How to scrape headline news, link and image?-CodePudding

I'd like to scrape news headline, link of news and picture of that news.

I try to use web scraping following as below. but It's only headline code and It is not work.

import requests
import pandas as pd
from bs4 import BeautifulSoup

nbc_business = "https://news.mongabay.com/list/environment"
res = requests.get(nbc_business, verify=False)
soup = BeautifulSoup(res.content, 'html.parser')

headlines = soup.find_all('h2',{'class':'post-title-news'})
len(headlines)
for i in range(len(headlines)):
    print(headlines[i].text)

Please recommend it to me.

CodePudding user response：

This is because the site blocks bot. If you print the res.content which shows 403.

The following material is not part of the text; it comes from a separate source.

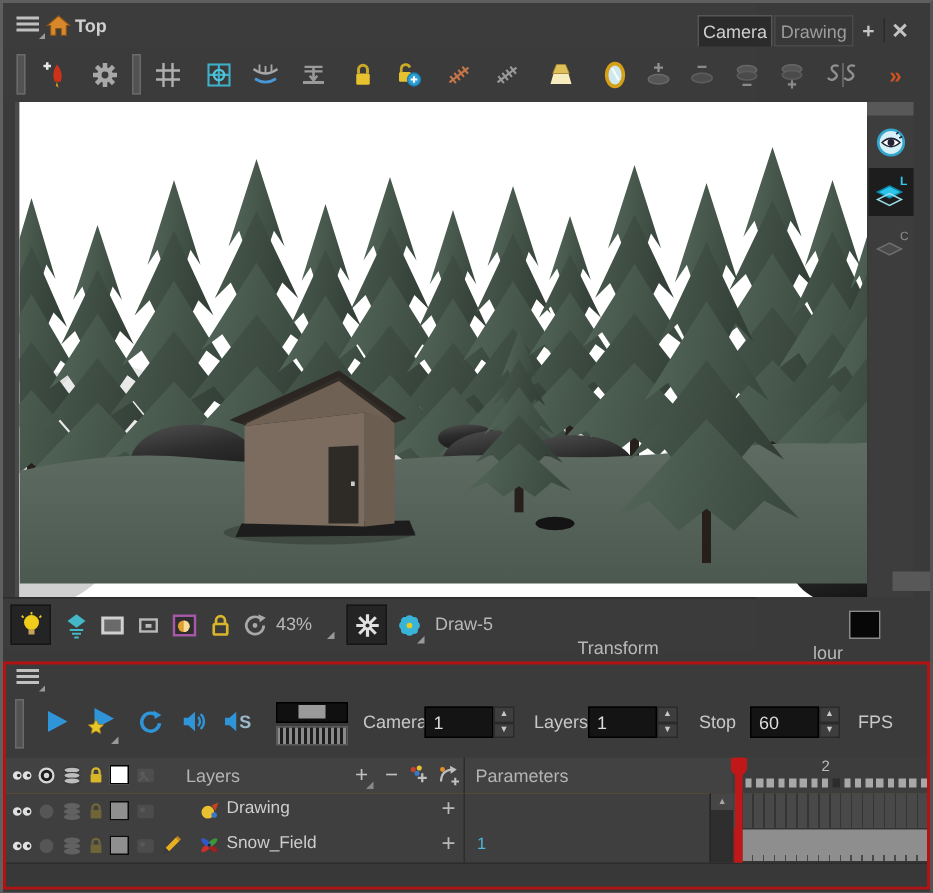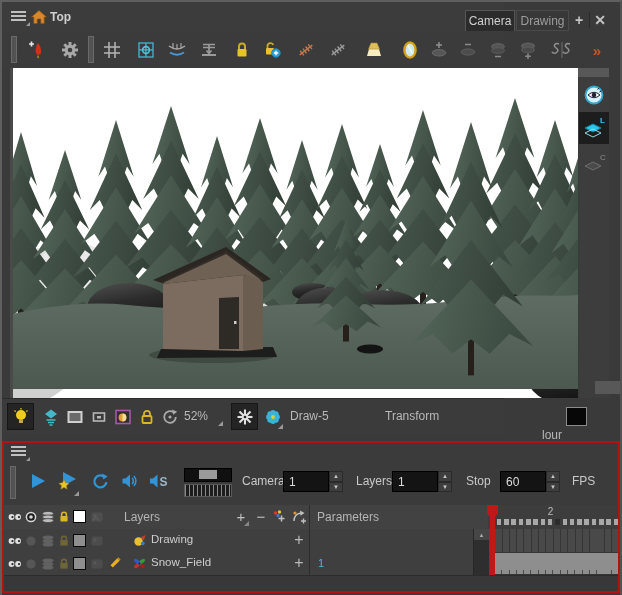"52%" span.stext { text: 52% -> 43% }
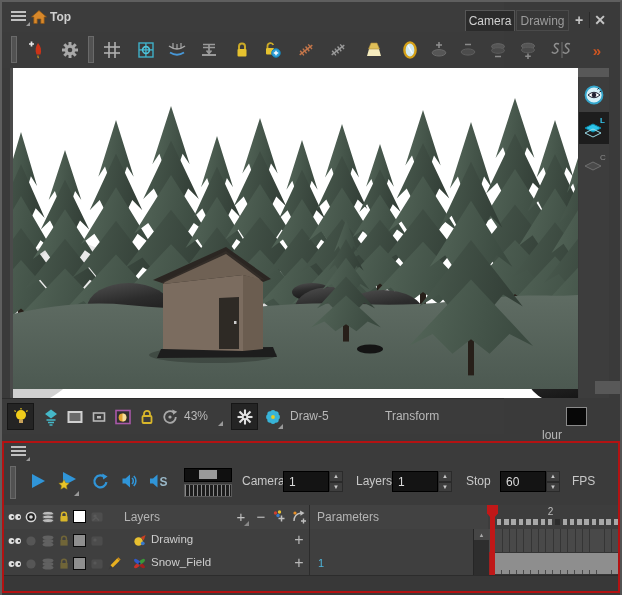"Transform" span.stext { margin-top: none -> 16px }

Add headers={'User-Agent':'Mozilla/5.0'} to the request.

Try the code below,

nbc_business = "https://news.mongabay.com/list/environment"
res = requests.get(nbc_business, verify=False, headers={'User-Agent':'Mozilla/5.0'})

soup = BeautifulSoup(res.content, 'html.parser')

headlines = soup.find_all('h2', class_='post-title-news')
print(len(headlines))
for i in range(len(headlines)):
   print(headlines[i].text)

CodePudding user response：

First things first: never post code as an image.

<h2> in your HTML has no text. What it does have, is an <a> element, so:

 for hl in headlines:
     link = hl.findChild()
     text = link.text
     url = link.attrs['href']